Paul’s epiphany was that when God took flesh at Christmas in the human being Jesus of Nazareth, God took on humanity – your humanity and mine. And that means for the eyes of faith we have something in common with each other – you and I are both sinners for whom Jesus died, you and I are both created in the image and likeness of God and you and I are both loved by this God more than either of us can understand. You and I are both called to share in the resurrected life of Jesus, and that’s more important than anything else that we may happen to have in common and way more important than any differences between us.  The community made possible by this insight, this revelation, this epiphany – this is what Christmas was aimed to produce. This is the plan that God has had from the beginning, to redeem all of humanity from our bickering and self-centered ways by giving us a new center in Jesus.

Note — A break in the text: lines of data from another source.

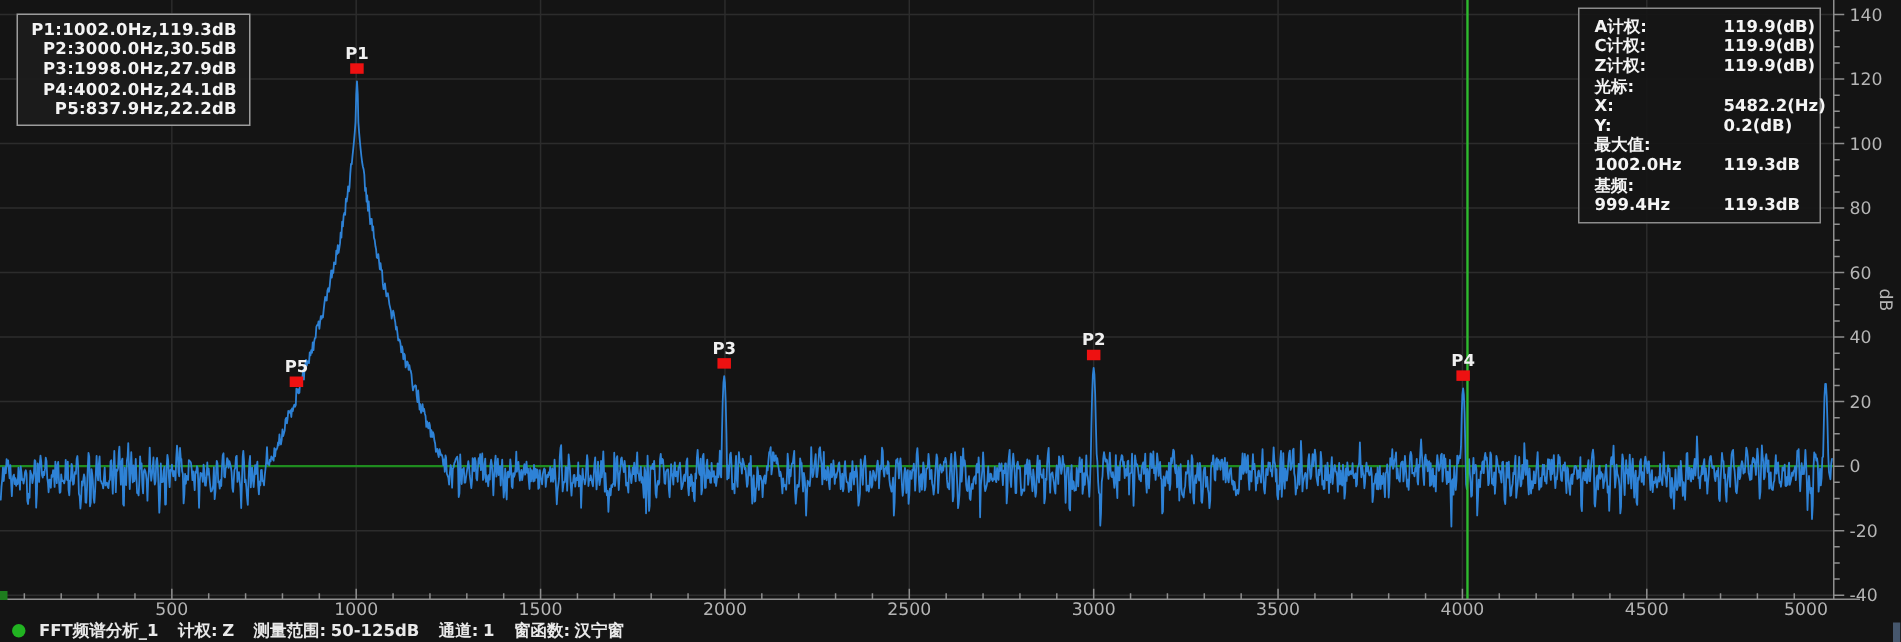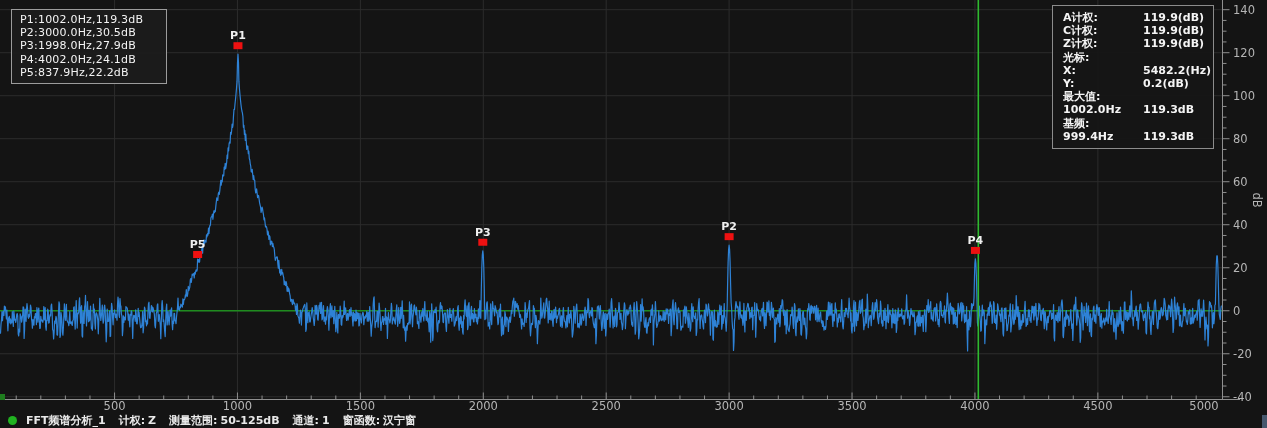--- a/index.html
+++ b/index.html
@@ -16,9 +16,10 @@
     border:1px solid #9c9c9c;
     padding:3px 8px 4px 8px;
     color:#f4f4f4;
-    font-size:11px;font-weight:normal;line-height:13.2px;
+    font-size:11px;font-weight:bold;line-height:13.2px;
     letter-spacing:.2px;white-space:nowrap;
     z-index:5;
+    text-align:right;
   }
   .info-panel{
     position:absolute;left:1052px;top:5px;width:142px;

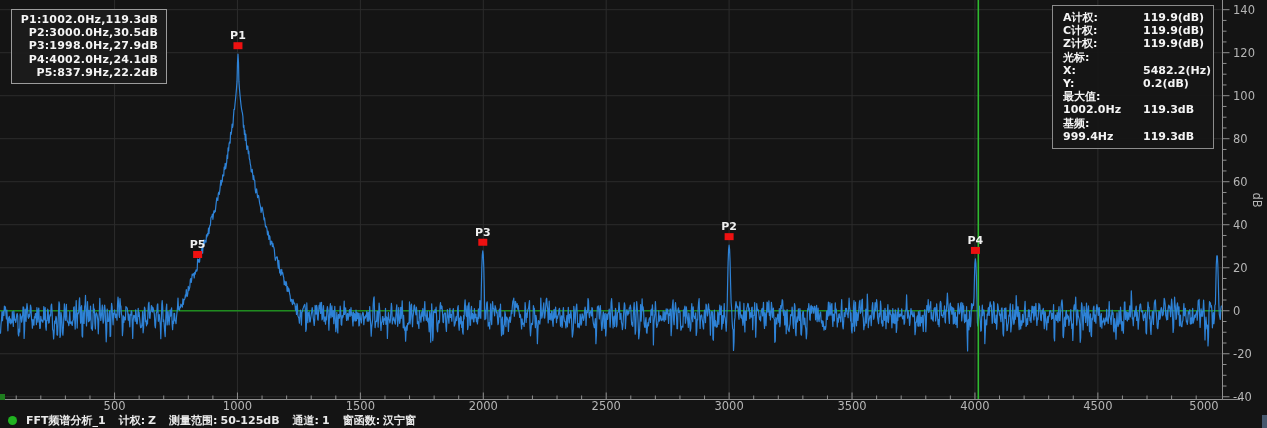--- a/index.html
+++ b/index.html
@@ -31,7 +31,7 @@
     white-space:nowrap;
     z-index:5;
   }
-  .info-row{display:flex;gap:14px;}
+  .info-row{display:flex;}
   .info-row .lbl{width:66px;flex:0 0 auto;}
   .info-row .val{flex:1 1 auto;}
 

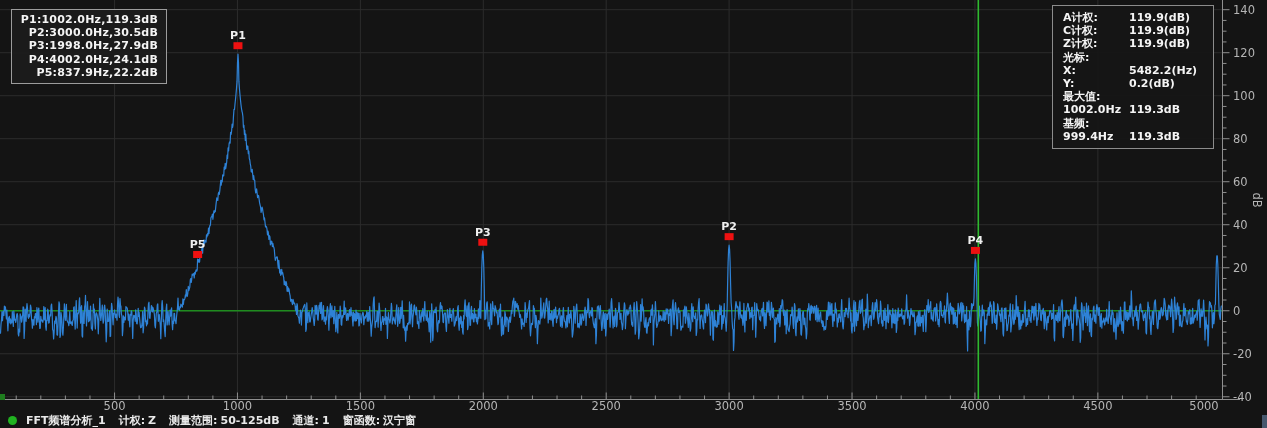--- a/index.html
+++ b/index.html
@@ -33,7 +33,7 @@
   }
   .info-row{display:flex;}
   .info-row .lbl{width:66px;flex:0 0 auto;}
-  .info-row .val{flex:1 1 auto;}
+  .info-row .val{flex:1 1 auto;margin-left:20px;}
 
   .status-bar{
     position:absolute;left:0;top:412px;width:1093px;height:16px;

And this community, while rooted in our actual face-to-face life together in good times and in difficult times, can exist even when circumstances don’t allow us to be together. Paul was in prison when he wrote his letter to the Ephesians, yet he still saw in their life together an epiphany, a revelation, a manifestation of the love of God who destroys walls and builds bridges and connects us all in Jesus. May we in this coming year have many epiphanies as we come to see Christ present in one another, even in those who are so different from us. 

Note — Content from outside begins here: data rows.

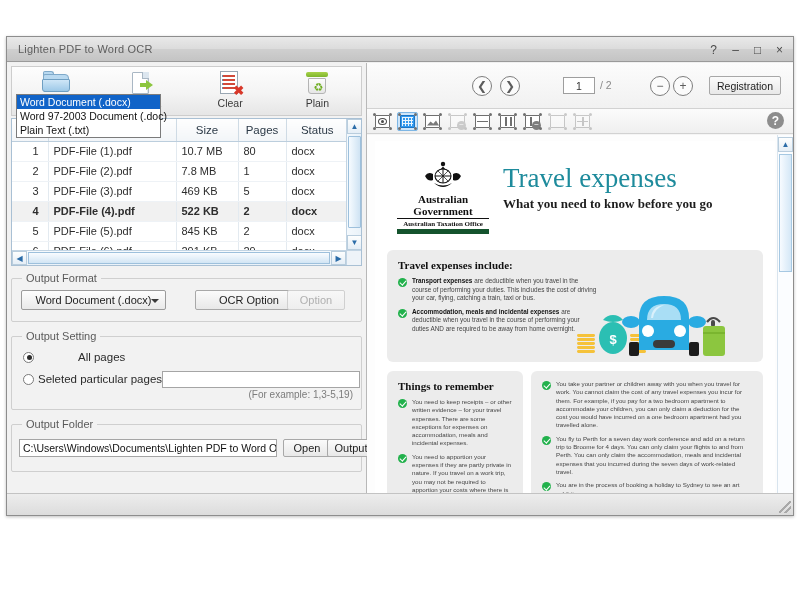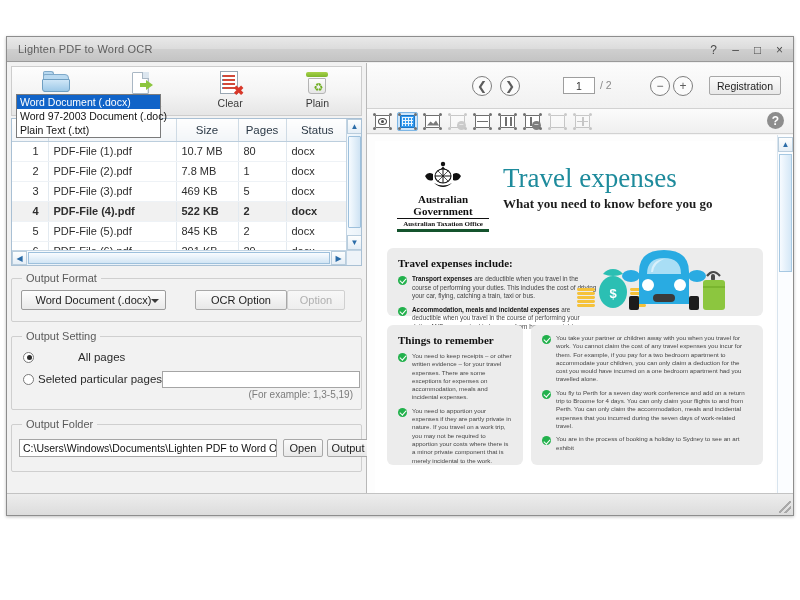--- a/index.html
+++ b/index.html
@@ -329,7 +329,7 @@
   .ato-l1 { font-size: 11px; font-weight: bold; color: #111;
     font-family: "Liberation Serif", serif; border-bottom: 1px solid #111; padding-bottom: 1px; }
   .ato-l2 { font-size: 7px; font-weight: bold; color: #111;
-    font-family: "Liberation Serif", serif; border-bottom: 3px solid #14532d; padding: 1px 0; }
+    font-family: "Liberation Serif", serif; border-bottom: 5px solid #14532d; padding: 1px 0; }
   .doc-titles { margin-left: 14px; padding-top: 4px; }
   .doc-h1 { font-size: 27px; color: #1e8b9c;
     font-family: "Liberation Serif", serif; font-weight: normal; line-height: 1; }

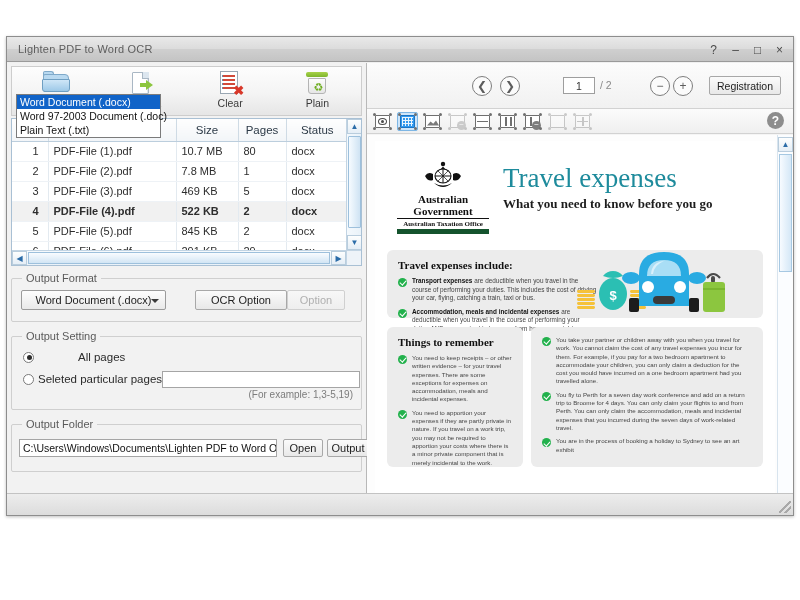--- a/index.html
+++ b/index.html
@@ -340,7 +340,7 @@
     background: #ececec; border-radius: 6px;
     position: relative; padding: 9px 11px;
   }
-  #card-include { margin: 8px 12px 4px 12px; height: 68px; }
+  #card-include { margin: 8px 12px 4px 12px; height: 112px; }
   .card-h { font-size: 11px; font-weight: bold; color: #111;
     font-family: "Liberation Serif", serif; margin-bottom: 6px; }
   .bullet { display: flex; margin-bottom: 5px; }

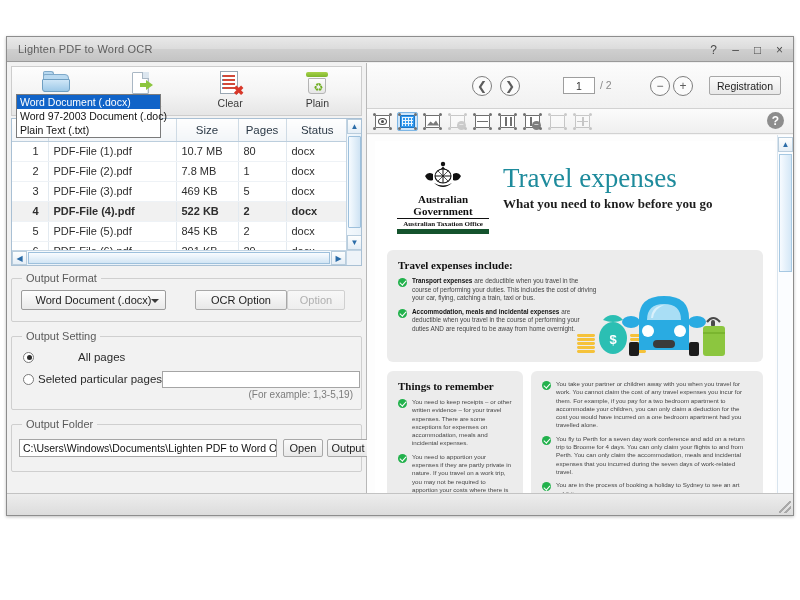--- a/index.html
+++ b/index.html
@@ -203,7 +203,7 @@
   .combo-list .opt.sel { background: #1063c8; color: #fff; }
 
   .btn {
-    height: 20px; padding: 0 15px;
+    height: 20px; padding: 0 23px;
     background: linear-gradient(to bottom,#fbfbfb,#e8e8e8);
     border: 1px solid #a8a8a8; border-radius: 2px;
     font-size: 11px; color: #1e1e1e;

And may the eternal plan of God to bring creation to completion by bringing all people together in a community not of power but of service, not of scarcity but of plenty, not of hoarding resources but of bearing gifts, not of fear but of love, not of exclusion and condemnation but of inclusion where everyone has a place, even the pagan wise men visiting from the East – may this plan of God become ever more visible and concrete not just to us, but to all of our neighbors through us. May we have the courage to do the work of repentance and renewal and reconciliation that we need to do in order to be a brighter epiphany for our neighbors.